**WHAT YOU NEED TO DO**.
Would you mind restating all of the records word for word, skipping the pictures?

**DATASET ENTRIES**.
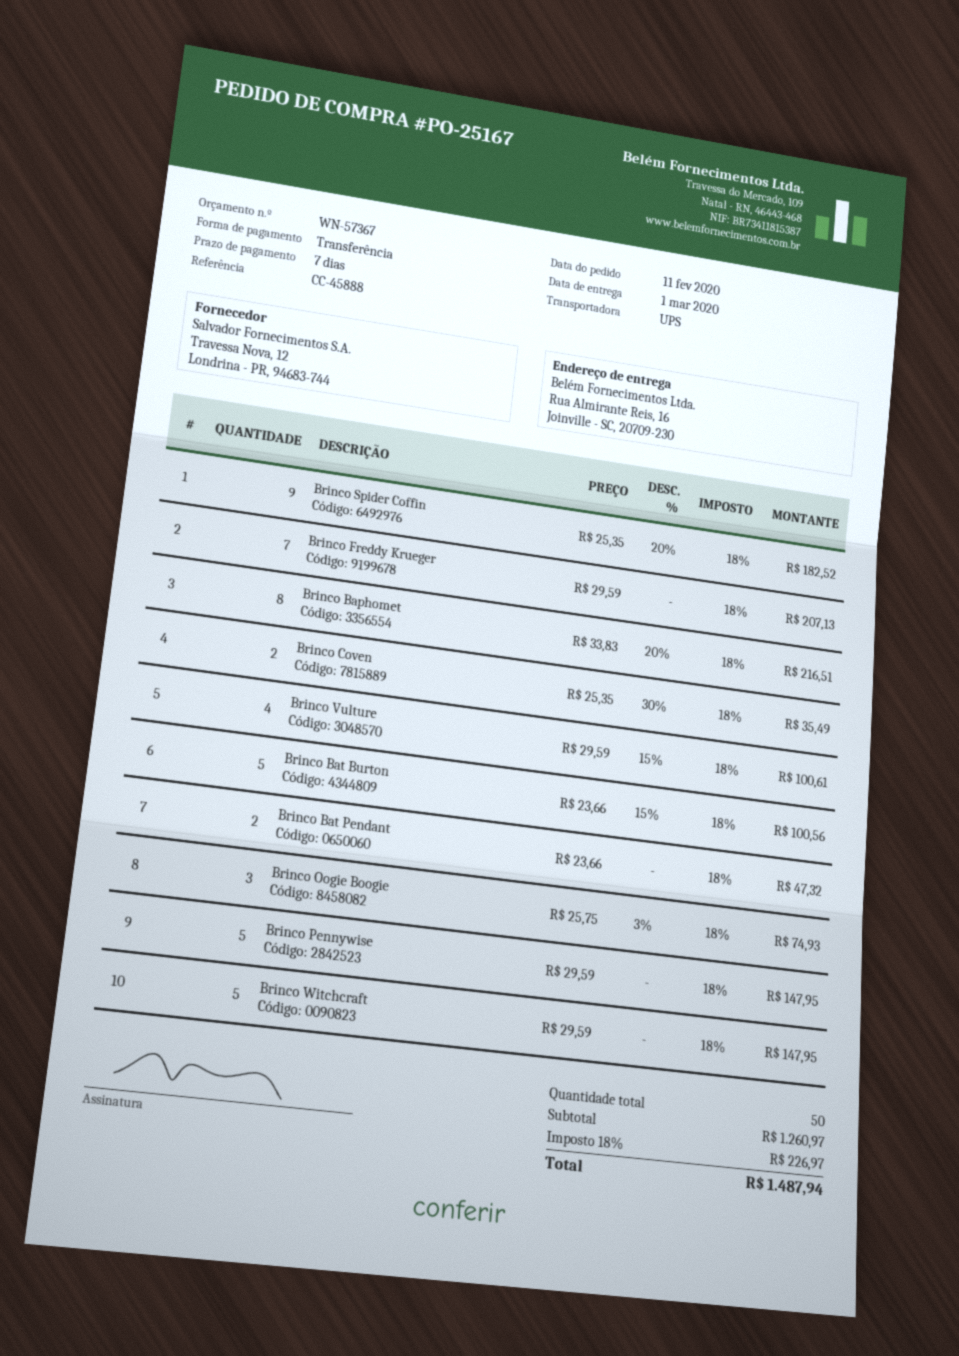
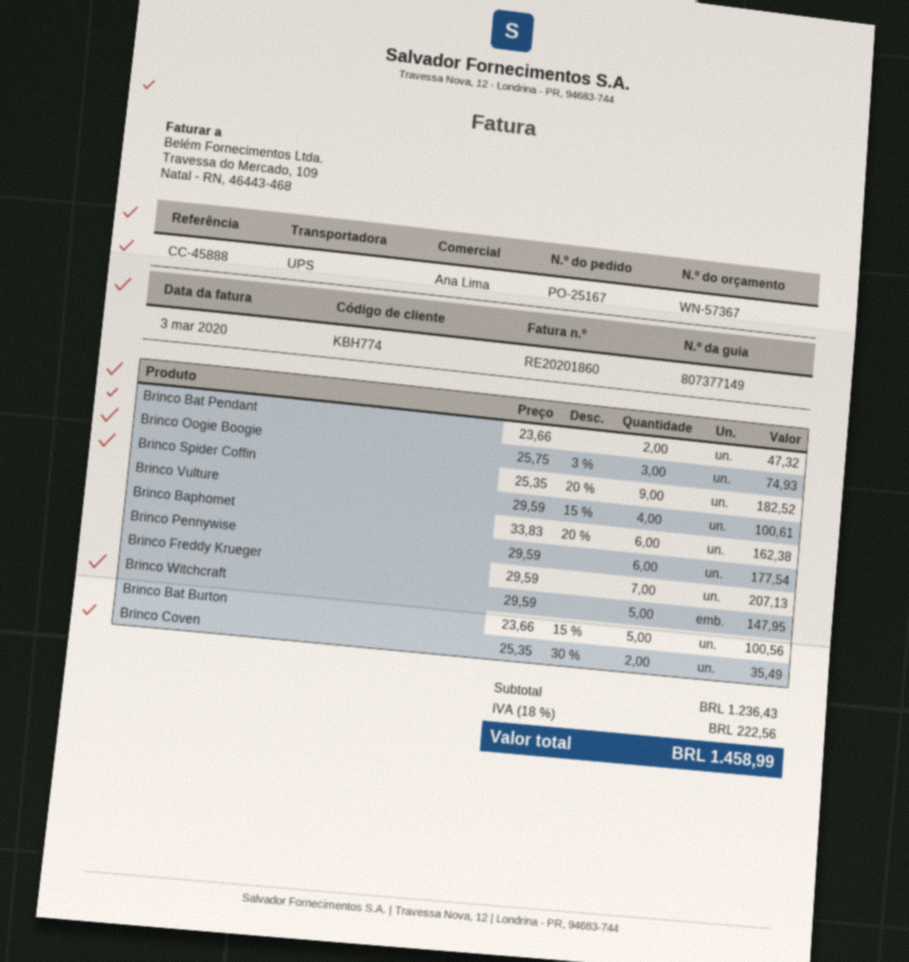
Brinco Baphomet: 8 x 33.83 - 20% = 216.51 -> 6 x 33.83 - 20% = 162.38
Brinco Pennywise: 5 x 29.59 = 147.95 -> 6 x 29.59 = 177.54
subtotal: 1260.97 -> 1236.43
tax: 18% = 226.97 -> 18% = 222.56
total: 1487.94 -> 1458.99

**PROBLEM SOLUTION**.
Brinco Baphomet: 8 x 33.83 - 20% = 216.51 -> 6 x 33.83 - 20% = 162.38
Brinco Pennywise: 5 x 29.59 = 147.95 -> 6 x 29.59 = 177.54
subtotal: 1260.97 -> 1236.43
tax: 18% = 226.97 -> 18% = 222.56
total: 1487.94 -> 1458.99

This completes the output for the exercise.